Les premières de cette année se retrouvent avec un oral de français et un BAC écrit dans la même matière, c’est inadmissible de faire passer des épreuves à des élèves qui ne disposent que de la moitié des cours alors que d’autres y ont pleinement accès.
Entre les semaines de confinements et des cours morcelés dans une désorganisation totale aucun programme n’est arrivé à son terme, la situation est catastrophique.
En ce qui concerne la partie d’enseignement à distance, comment vis-tu les cours délivrés par voie numérique ?

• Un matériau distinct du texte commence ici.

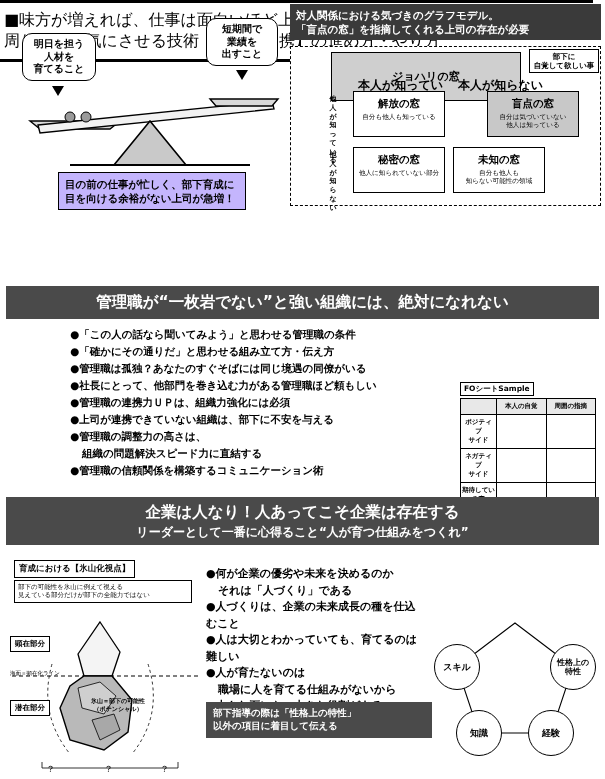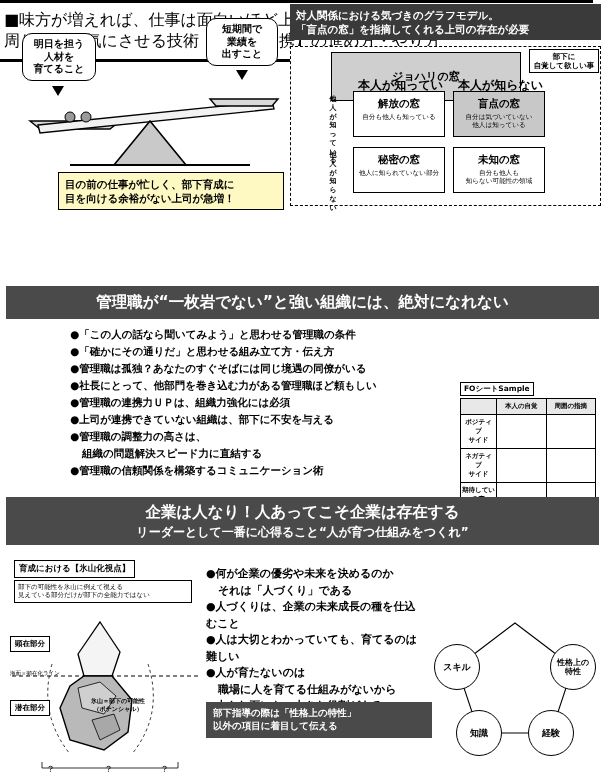--- a/index.html
+++ b/index.html
@@ -90,7 +90,7 @@
   }
   .jq .t { font-size:10.5px; font-weight:bold; margin-top:5px; }
   .jq .s { font-size:6.6px; line-height:1.25; margin-top:2px; }
-  .jq.shaded { background:#c8c8c8; }
+  .jq.shaded { background:#c8c8c8;margin-left:34px; }
   #jq1 { left:62px; top:44px; }
   #jq2 { left:162px; top:44px; }
   #jq3 { left:62px; top:100px; }

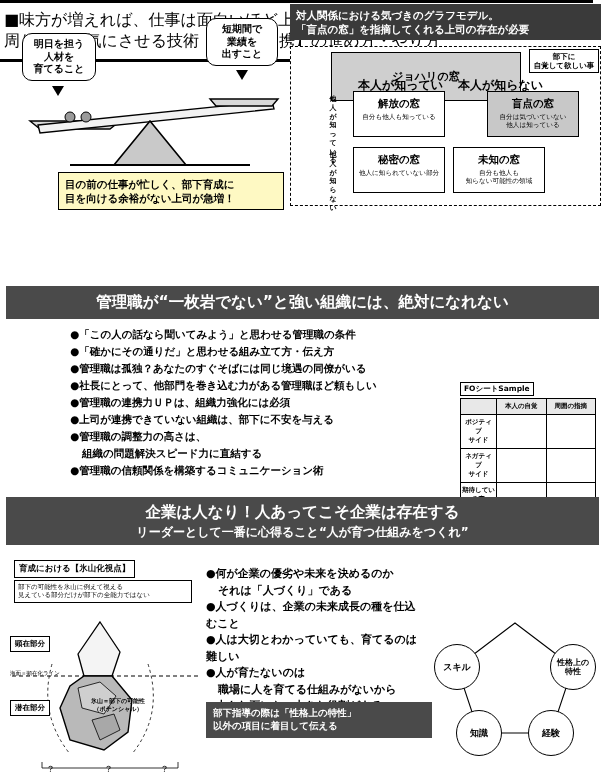--- a/index.html
+++ b/index.html
@@ -44,8 +44,8 @@
   #seesaw { position:absolute; left:10px; top:95px; width:280px; height:75px; }
 
   #bottom-note {
-    position:absolute; left:58px; top:172px; width:226px;
-    border:1.5px solid #000; background:#fef9c3;
+    position:absolute; left:58px; top:172px; width:188px;
+    border:1.5px solid #000; background:#c4b5fd;
     font-size:10.5px; font-weight:bold; line-height:1.35;
     padding:4px 6px; text-align:left;
   }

Personnellement j’ai énormément de mal à suivre, je n’arrive pas à apprendre correctement avec ces outils. Passer plusieurs heures d’affilée devant un écran facilite le décrochage, difficile de maintenir son attention dans ces conditions. A côté de cela l’éducation nationale s’obstine à maintenir les outils du CNED pour l’enseignement à distance – apparemment la seule plateforme autorisée pour les enseignants – des outils qui ne fonctionnent pas, la plateforme nationale est saturée en permanence. On ne peut donc pas accéder aux cours, et cette situation n’est pas nouvelle : elle date du premier confinement ! Depuis mars dernier rien n’a changé, seulement l’adaptation en semi-présentiel.
Qu’attendez-vous de cette mobilisation et quelles sont vos revendications pour cette journée de blocage ?

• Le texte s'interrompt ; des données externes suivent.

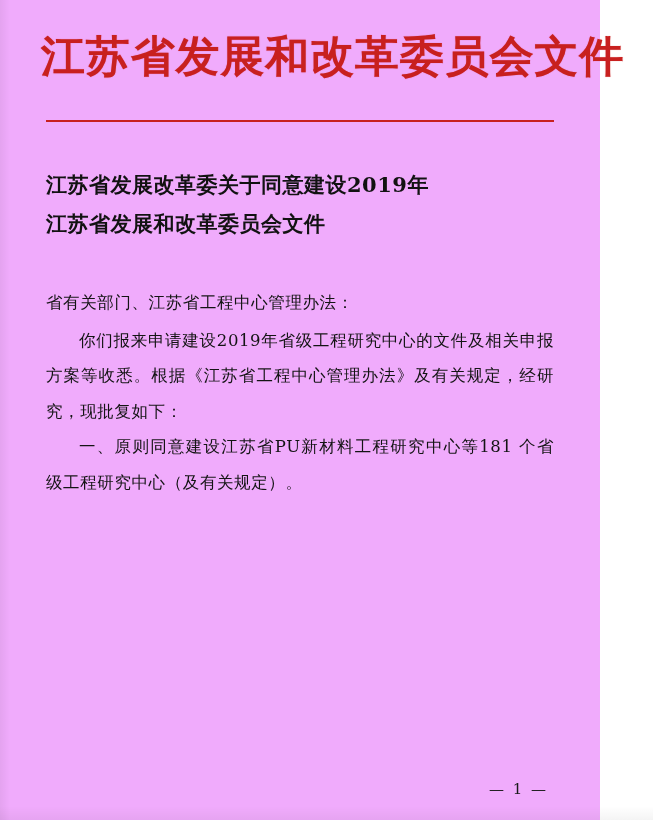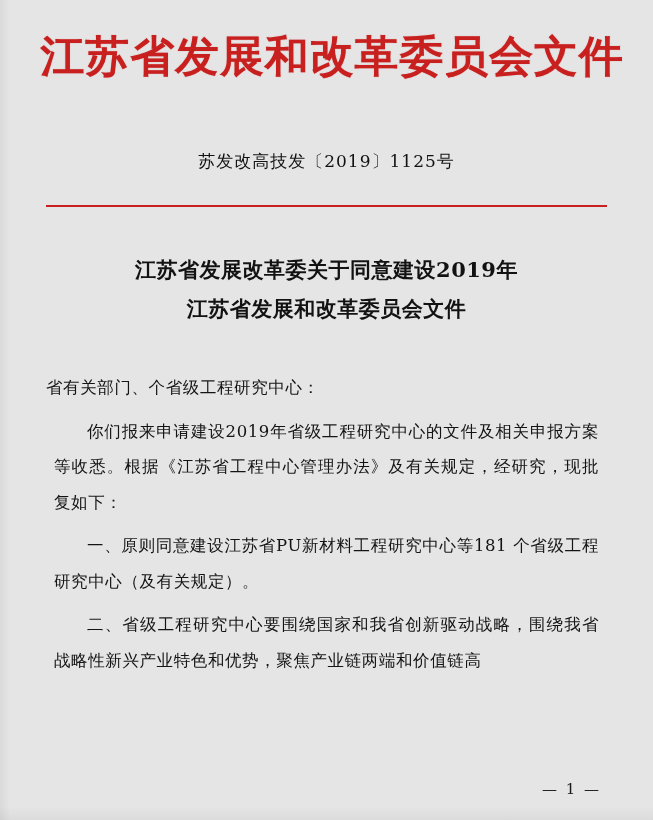--- a/index.html
+++ b/index.html
@@ -17,11 +17,11 @@
   }
   .page {
     position: relative;
-    width: 653px;
+    width: 600px;
     height: 820px;
     box-sizing: border-box;
     padding: 0 46px;
-    background: #e5e5e5;
+    background: #f0abfc;
   }
 
   

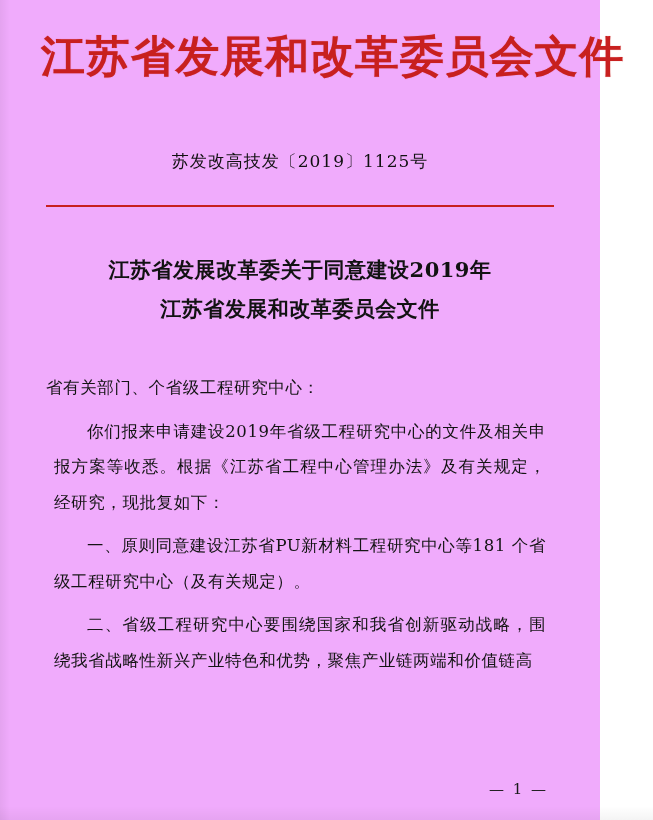--- a/index.html
+++ b/index.html
@@ -130,7 +130,6 @@
     <div class="masthead-title">江苏省发展和改革委员会文件</div>
   </div>
 
-  <div class="doc-number">苏发改高技发〔2019〕1125号</div>
 
   <div class="red-rule"></div>
 

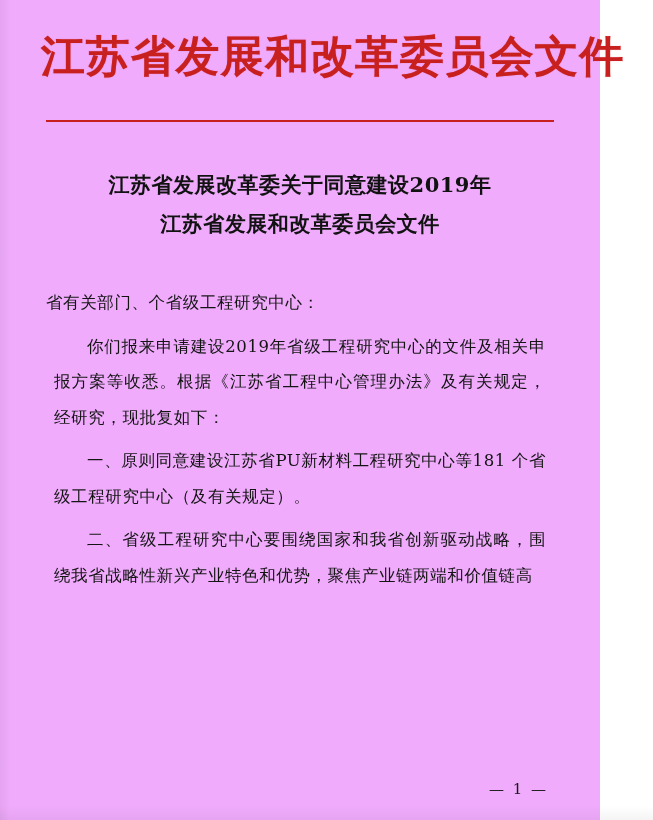--- a/index.html
+++ b/index.html
@@ -62,7 +62,7 @@
 
   
   .doc-title {
-    text-align: center;
+    text-align: left;
     margin-top: 44px;
     font-weight: bold;
     font-size: 21px;

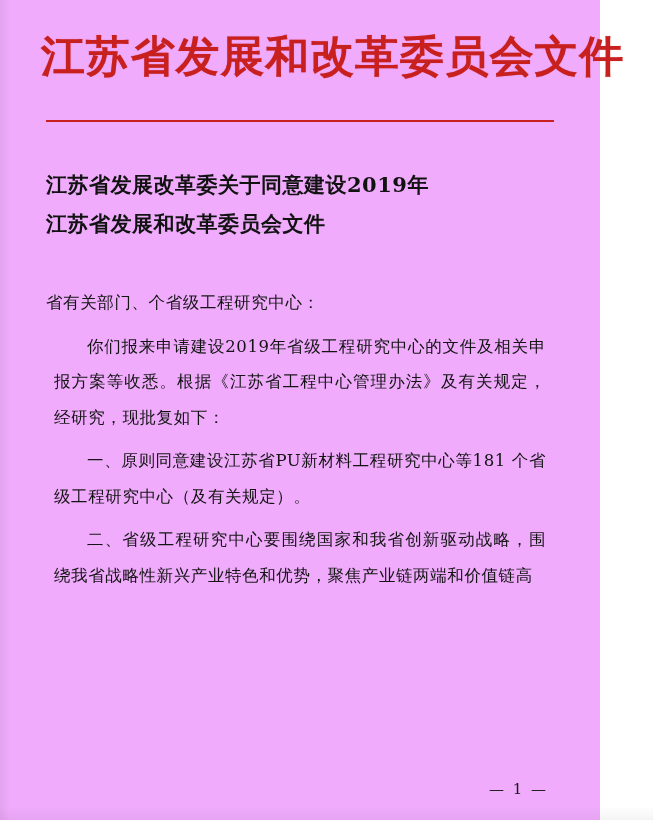--- a/index.html
+++ b/index.html
@@ -139,7 +139,7 @@
   </div>
 
   <div class="body-block">
-    <p class="salutation">省有关部门、个省级工程研究中心：</p>
+    <p class="salutation">省有关部门、江苏省工程中心管理办法：</p>
     <p class="para">你们报来申请建设2019年省级工程研究中心的文件及相关申报方案等收悉。根据《江苏省工程中心管理办法》及有关规定，经研究，现批复如下：</p>
     <p class="para">一、原则同意建设江苏省PU新材料工程研究中心等181 个省级工程研究中心（及有关规定）。</p>
     <p class="para">二、省级工程研究中心要围绕国家和我省创新驱动战略，围绕我省战略性新兴产业特色和优势，聚焦产业链两端和价值链高</p>

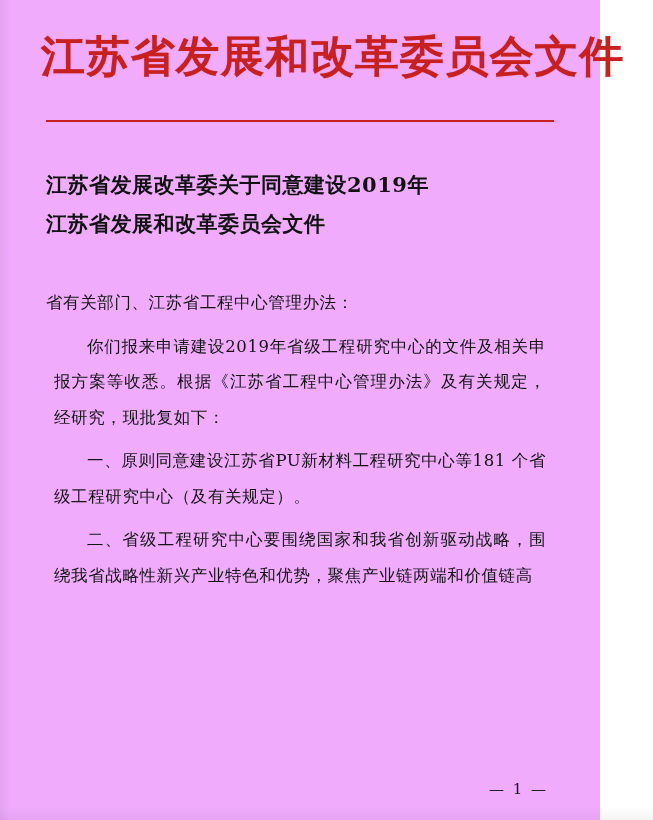--- a/index.html
+++ b/index.html
@@ -86,7 +86,7 @@
     margin: 0 0 2px 0;
   }
   .para {
-    margin: 8px;
+    margin: 0;
     text-indent: 2em;
     text-align: justify;
     text-justify: inter-ideograph;

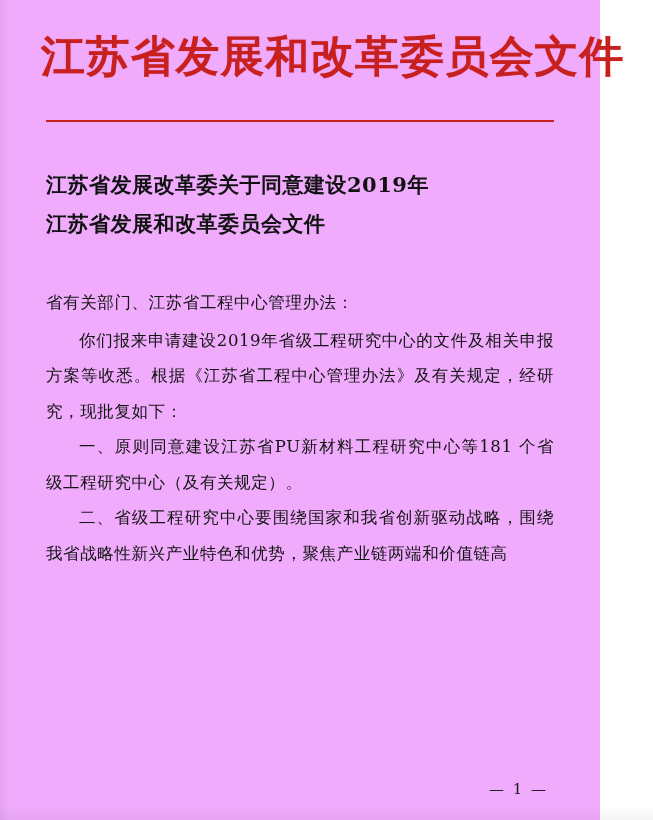--- a/index.html
+++ b/index.html
@@ -142,7 +142,6 @@
     <p class="salutation">省有关部门、江苏省工程中心管理办法：</p>
     <p class="para">你们报来申请建设2019年省级工程研究中心的文件及相关申报方案等收悉。根据《江苏省工程中心管理办法》及有关规定，经研究，现批复如下：</p>
     <p class="para">一、原则同意建设江苏省PU新材料工程研究中心等181 个省级工程研究中心（及有关规定）。</p>
-    <p class="para">二、省级工程研究中心要围绕国家和我省创新驱动战略，围绕我省战略性新兴产业特色和优势，聚焦产业链两端和价值链高</p>
   </div>
 
   <div class="page-footer">— 1 —</div>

Notre but n’est pas de mettre en difficulté les élèves, par exemple aujourd’hui des épreuves ont lieu pour les BTS : nous les laissons passer pour qu’ils puissent être présents à leurs examens. Avant tout nous souhaitons un passage en contrôle continu pour la totalité des épreuves – pas uniquement le BAC de philosophie – ainsi que l’annulation du « grand oral ». Les terminales passent cet examen d’ici un mois, et ne connaissent toujours les modalités d’évaluation de manière précise. Tous les terminales sont perdus car les informations sont envoyés au compte-goutte, parfois on apprend quelque chose pour que l’exact inverse nous soit énoncé quelque jours plus tard : personne ne comprend cette situation. Aucune consigne n’est claire, même l’administration et les enseignants en sont au même stade que nous.
Comment réagissent les enseignants et le personnel de l’administration à votre mobilisation ?
Les réactions sont très variées. Des professeurs sont avec nous et nous soutiennent, mais ne peuvent pas le manifester directement, même chose pour certains surveillants et membres de l’administration. D’autres sont plus virulents dans leurs réactions, ici ou comme au lycée Jules Guesde où des membres de l’administration ont été particulièrement violents lors des blocages de l’année précédente.